The invisible heroes

Gary Tetz
Gary Tetz

They were seniors, so I suppose they were used to being invisible. They were also veterans — a double-whammy. Add in the fact that most were from long-term care settings, and you have the perfect storm. These 13 relics of World War II, Korea and Vietnam were almost asking to be ignored.

He approached slowly. I didn't even see him at first. But suddenly there he was — a Superstar Politician, in the flesh at Reagan National Airport in Washington. 

I've been close to his kind before. I've been nearly trampled by a goose-stepping Newt Gingrich at an American Health Care Association convention, and locked hands with Michael Dukakis. I've caused fire to shoot from Nancy Pelosi's eyes, and been lulled to sleep by the soothing sounds of Dick Gephardt discussing Medicare.  

But still, I'd never encountered one truly in the wild and near enough to touch — a real Presidential candidate, face caked in television make-up, hair frighteningly perfect, jaw elevated in a superior jut, staring with lizard-cold eyes at the departure info on the screen behind me. 

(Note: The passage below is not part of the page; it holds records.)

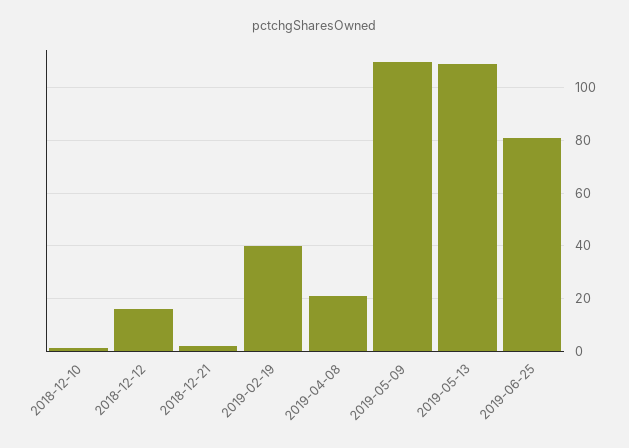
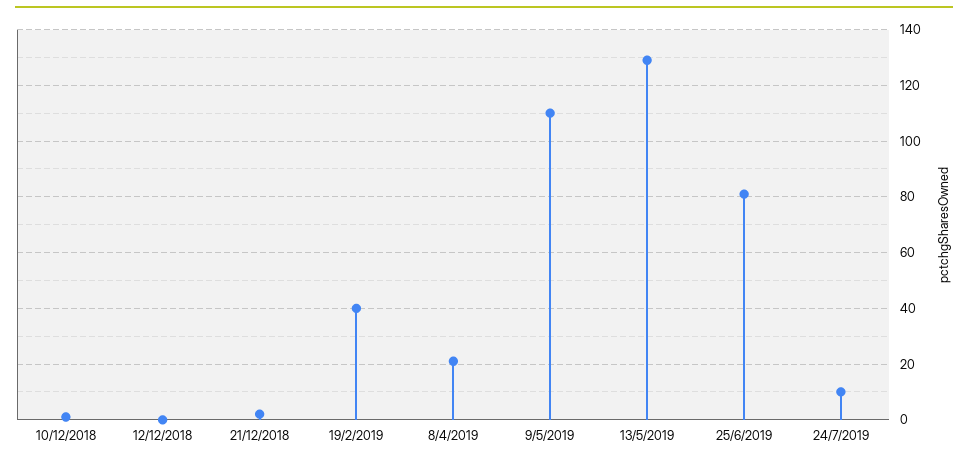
2018-12-12: 15 -> 0
2019-05-13: 110 -> 130
24/7/2019: none -> 10

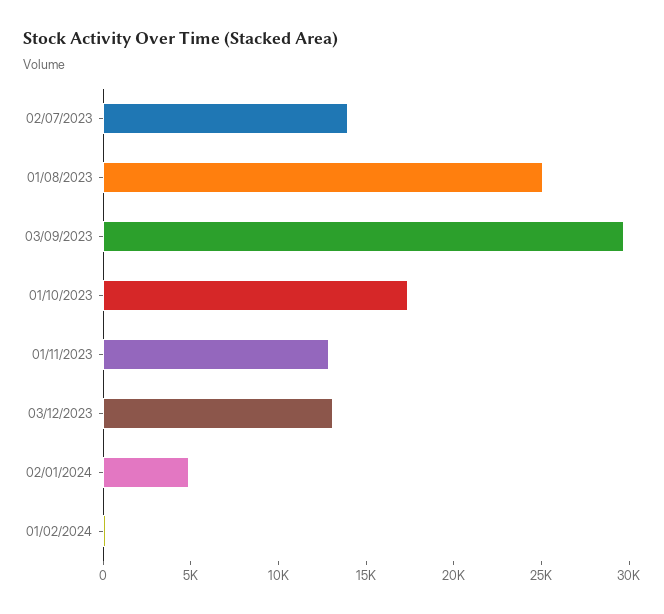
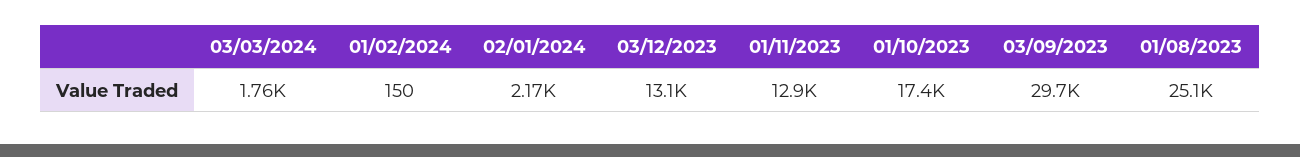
02/07/2023: 14000 -> none
02/01/2024: 5000 -> 2170
03/03/2024: none -> 1760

He stopped, he looked, and then he was gone, virtually tripping over our cluster of veterans in wheelchairs to get to his escalator. I really don't think he ignored them on purpose — he just didn't know they were there. 

Had he lowered his chin a mere 45 degrees and been willing to make eye contact, he would have seen a circle of patriots who actually did something for their country. Who had no interest in vapid speeches and superficial swagger.  

These days, it's become sadly commonplace to see a politician stepping over, on or around the people they've pledged to serve in the quest to fulfill their own selfish ambitions. But still, I wish I had said something. And hindsight being 20-20, I know what it should have been.

“Would you like to meet some real heroes, Senator Cruz?”